Symptomatic drugs for cognitive impairment in dementia: what to expect?
4 August 2020
Dr Ivan Koychev, of DPUK and Oxford University's Department of Psychiatry, writes about new research into the effectiveness of drugs to treat the symptoms of dementia.
Treatment of dementia is one of the greatest unmet needs in modern medicine. No pharmacological options for slowing or reversing the underlying process exist despite the tremendous effect on patients and a significant societal burden in terms of healthcare system costs and impact on the productivity, physical and mental health of family carers.
The only available treatments are symptomatic, with two separate classes of medication having been approved: cholinesterase inhibitors (donepezil, rivastigmine and galantamine) and the NMDA antagonist memantine. The first class acts by slowing the breakdown of acetylcholinesterase, a neurochemical involved in attention and memory. The second counteracts the actions of one of the main neurochemicals in the brain, glutamate, which is thought to play a role in toxic overstimulation that is part of the disease process.
Clinical studies of these medications have shown a small but significant benefit to the cognitive ability (ie memory and thinking skills) of patients taking the drugs. On this basis, these drugs have been given licence in the UK to treat Alzheimer’s disease, with the National Institute for Health and Care Excellence (NICE) also recommending their use in dementia with Lewy bodies. Further studies have suggested that the drugs benefit the behavioural symptoms of dementia (agitation, hallucinations, low mood), which may explain why those who remain on the drugs despite worsening memory tend to avoid having to move into care facilities for longer.
Questions have been raised consistently about the risk-benefit of prescribing these medications. Most recently, France moved to defund their prescription, citing concern over minimal positive effects in the face of potentially significant side effects (for example, slowing of heart rate that may lead to falls and hospital treatment, and loose stool and other gut-related effects). While France remains the only European country to take this step, others – for example, Belgium – are considering this.

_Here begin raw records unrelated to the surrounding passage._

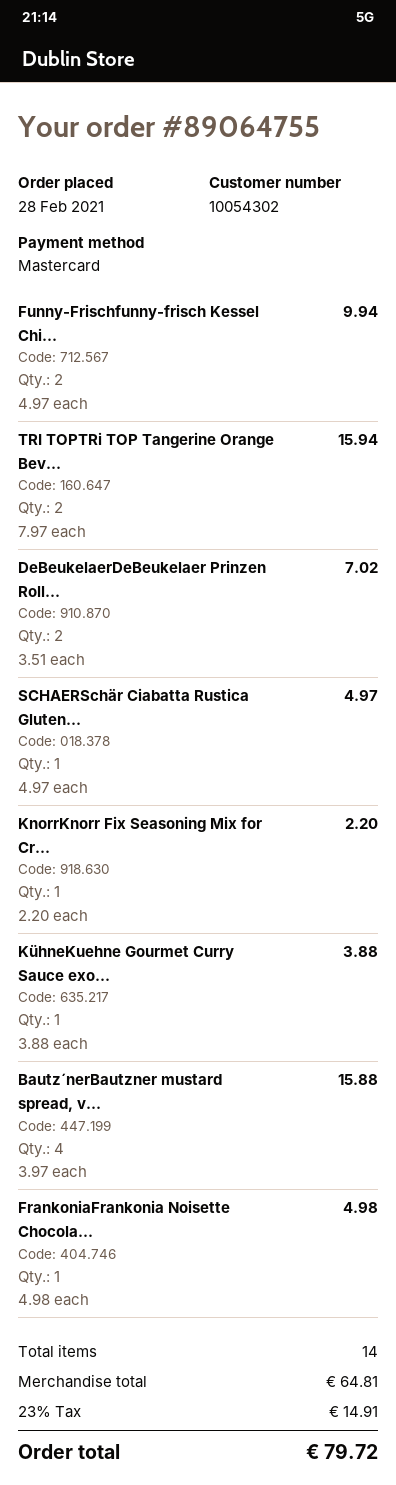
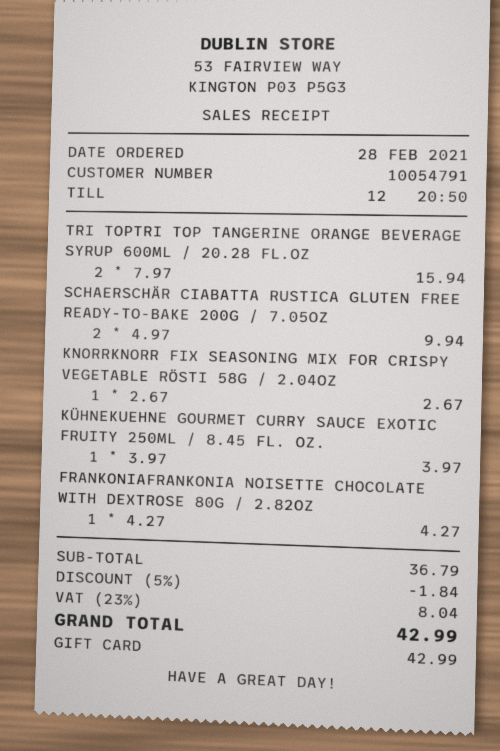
customer number: 10054302 -> 10054791
payment method: Mastercard -> gift card
Funny-Frischfunny-frisch Kessel Chi...: 2 x 4.97 = 9.94 -> none
DeBeukelaerDeBeukelaer Prinzen Roll...: 2 x 3.51 = 7.02 -> none
SCHAERSchär Ciabatta Rustica Gluten...: 1 x 4.97 = 4.97 -> 2 x 4.97 = 9.94
KnorrKnorr Fix Seasoning Mix for Cr...: 1 x 2.20 = 2.20 -> 1 x 2.67 = 2.67
KühneKuehne Gourmet Curry Sauce exo...: 1 x 3.88 = 3.88 -> 1 x 3.97 = 3.97
Bautz´nerBautzner mustard spread, v...: 4 x 3.97 = 15.88 -> none
FrankoniaFrankonia Noisette Chocola...: 1 x 4.98 = 4.98 -> 1 x 4.27 = 4.27
subtotal: 64.81 -> 36.79
discount: none -> 5% = 1.84
tax: 23% = 14.91 -> 23% = 8.04
total: 79.72 -> 42.99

This trend requires an examination of the real-world effects of these medications that goes beyond what we know from controlled clinical studies. That is because such studies tend to set rigid criteria that govern who is allowed to take part, which invariably limits the degree to which their conclusions can apply to the clinical population in general. Because these studies provide a view of the effects of the medications in a highly controlled environment, their outcome is referred to as ‘effectiveness’, in contrast to the real-world ‘efficacy’.
The UK is ideally placed to investigate questions relating to the effectiveness-efficacy gap in psychiatry through the existence of UK-CRIS, a large dataset consisting of anonymised patient records from 12 mental health NHS trusts. In a study published in the British Journal of Psychiatry, we looked at data from over 7,400 individuals who had been prescribed symptomatic drugs for dementia. We searched the texts entered by clinicians to determine the effect that having been prescribed one these medications has on cognitive ability as measured by standard scales.
We found that symptomatic treatment led to a levelling off of the rate of cognitive decline for a period of two to five months. The effect was more pronounced in those with more severe forms of the disease. We also asked the question of whether changing to a different medication – a common practice in the clinic – associates with a benefit. A third of patients had to be changed to a different medication, and we could not find evidence that the change had an effect. In other words, our analysis suggests that up to a third of patients experience no benefit from these medications at all.
Our results represent the largest study to date, and can guide discussions between prescribers, patients and carers on the potential benefit of prescribing symptomatic treatment for dementia. It points to a sustained but short-lived benefit for most. For those who don’t respond to the first drug, the evidence does not support changing the drug.
What the study cannot address is what the effects of the drugs are on the behavioural symptoms of dementia (agitation, hallucinations, low mood and others), which tend to be the ones that place the greatest burden on carers and most frequently lead to patients moving into care facilities. Further work should also focus on the experience of being on these drugs from the point of view of the patients and carers.
While the currently available treatments are clearly imperfect, they do provide a degree of benefit which warrants a frank and informed discussion on the risk-benefit with the patient and their carers at the point of prescription.